Pardonnez-moi... Je vais écrire pour la Palestine
Je vais écrire pour la Palestine…
Et si le stylo m’échappe entre mes doigts, je casserai un os pour en faire un crayon, car la patrie qui réside dans nos os mérite d’être écrite avec l’os lui-même.
Et si l’encre se tarit, j’ouvrirai une veine de mon cœur et ferai de mon sang une encre qui coule sur les lignes, tout comme la nostalgie coule dans nos âmes chaque fois que le nom de la Palestine résonne à nos oreilles.
Quel pays est-ce que plus nous nous éloignons, plus il se rapproche de nous ?
Et quel amour est-ce qu’il ne vieillit jamais, même si les jours deviennent âgés, que les villes sont fatiguées et que les déceptions s’accumulent ?
Et si le papier venait à manquer, j’arracherai une dernière page de ma peau et écrirai son nom dessus, car la Palestine n’est pas un mot à prononcer mais un pouls à vivre et une belle blessure que nous portons en nous, comme un insigne de Dieu sur la poitrine des patients.

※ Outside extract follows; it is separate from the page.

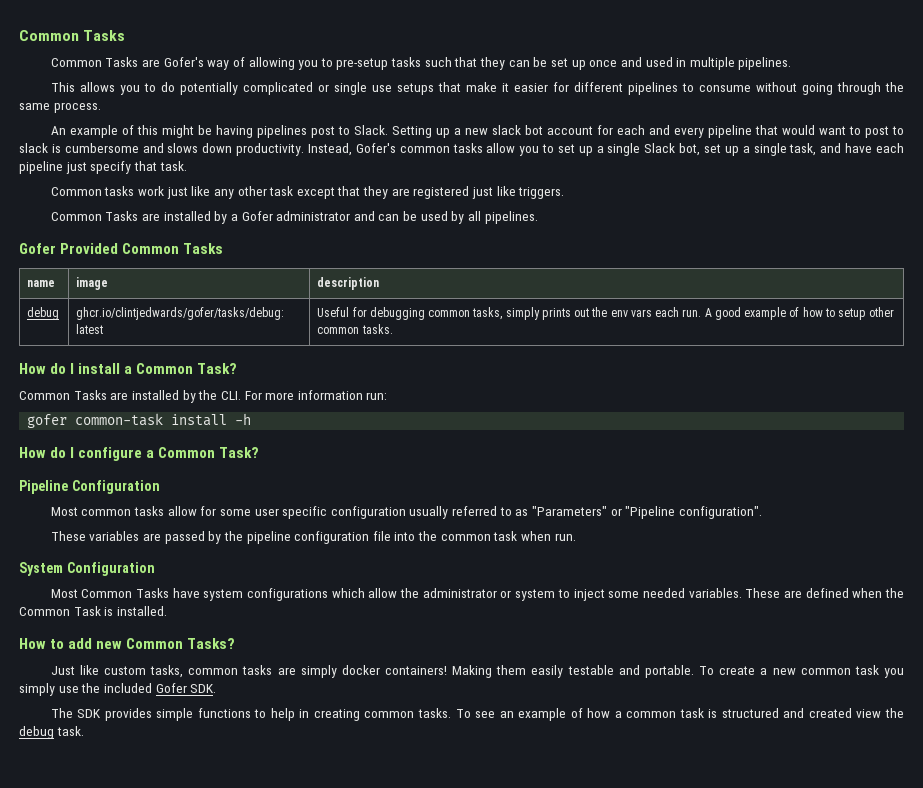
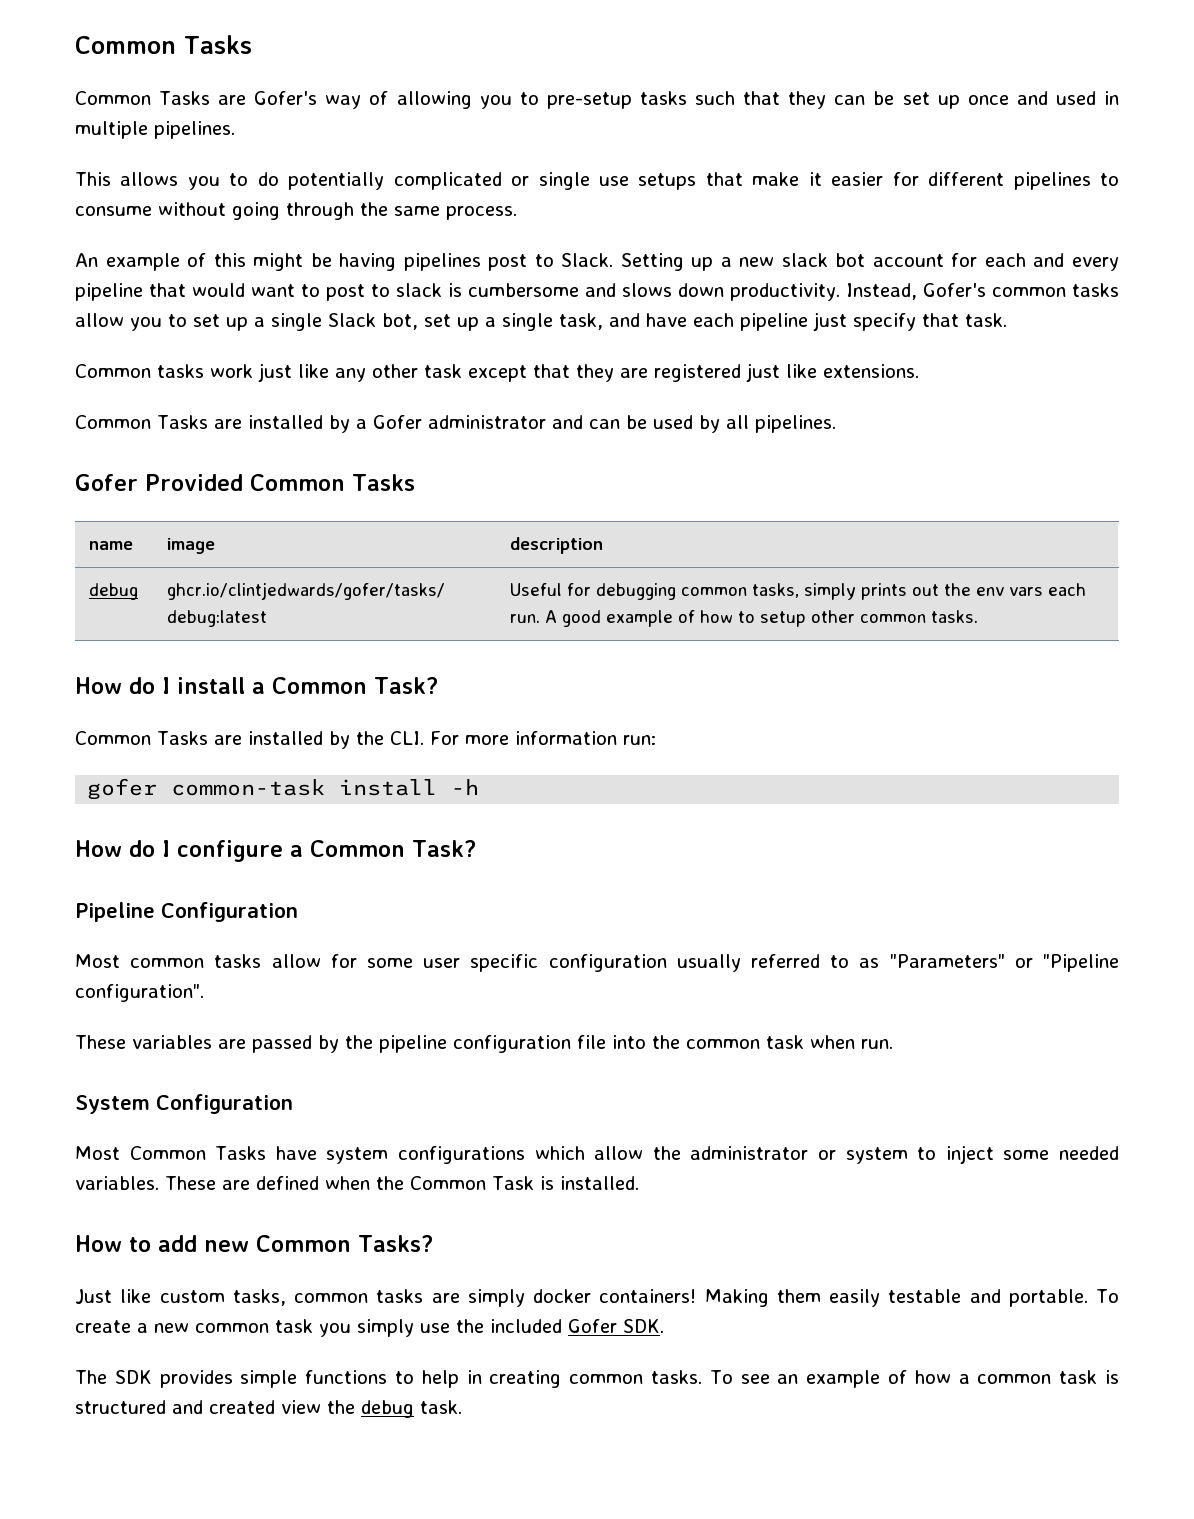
- Common tasks work just like any other task except that they are registered just like triggers.
+ Common tasks work just like any other task except that they are registered just like extensions.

Je n’écris pas sur la Palestine comme une cause
J’écris sur elle comme une mère qui essuie la poussière des défaites de notre front et dit : Il y a encore en vous de quoi se relever.
J’écris sur elle comme une bien-aimée qui sait que peu importe combien de temps cela prendra, nous retournerons vers elle, car le cœur ne connaît que son premier chemin.
C’est moi.
Et voici les valeurs de Fatah que je porte dans mon sang avant mon nom.
Que la patrie reste plus grande que la blessure,
Plus grande que le désaccord,
Et plus grande que tous ceux qui ont essayé de faire de sa douleur un tremplin pour leurs petits intérêts.
Avec cet amour, je vais avancer
Non pas pour moi-même, mais pour un enfant qui veut grandir sous un soleil que ne masque pas un mur,
Et pour une mère qui attend son fils de la captivité, comme la terre attend la première pluie.
Et pour un martyr qui a laissé dans l’air un seul testament : ne laissez pas la Palestine seule.
Et je vais écrire aussi pour la paix qui convient à la Palestine,
Une paix qui n’atteint pas la dignité ni ne marchande des droits, mais redonne au enfant son sourire, à la mère son fils et à la terre son apaisement, jusqu’à ce que l’encre qui coule de mon sang devienne un pont entre la douleur et la tranquillité, et entre la souffrance et l’aube à venir.
J'écrirai jusqu'à ce que l'occupation soit vaincue par notre patience, notre amour et notre foi.
Et j’écrirai jusqu’à ce que l’unité nationale redeviendra chaleur dans cette maison palestinienne fatiguée.
Et j’écrirai jusqu’à ce que la corruption ait honte d’elle-même devant les larmes des gens et devant ce peuple qui mérite une vie à la hauteur de ses sacrifices.
La Palestine pour moi n’est pas seulement une terre,
C’est le pouls qui, s’il s’arrêtait, arrêterait avec lui toute la langue.
C’est le nom que chaque fois que je l’écris, je sens que j’écris moi-même, j’écris mon père et ma mère, mon enfance, ma mémoire du camp et l’odeur de la terre après la pluie.
Et pour elle, j’écrirai jusqu’à ce que j’atteigne la paix qui préserve la patrie, protège l’homme et donne à cette terre son droit à la vie, une paix qui naît de la justice de l’âme et de la sincérité de l’appartenance, non de la fatigue des peuples ni du silence de la douleur.
Pour elle,
Si je ne trouve pas de stylo, j'écrirai avec mon os.
Et si l’encre s’épuise, j’écrirai avec mon sang.
Et si le papier disparaît, j’écrirai avec ma peau.
Et si les mots sont fatigués, les larmes parleront.
Pour la Palestine… l’amour qui ne finit pas et la paix que nous allons créer de notre volonté.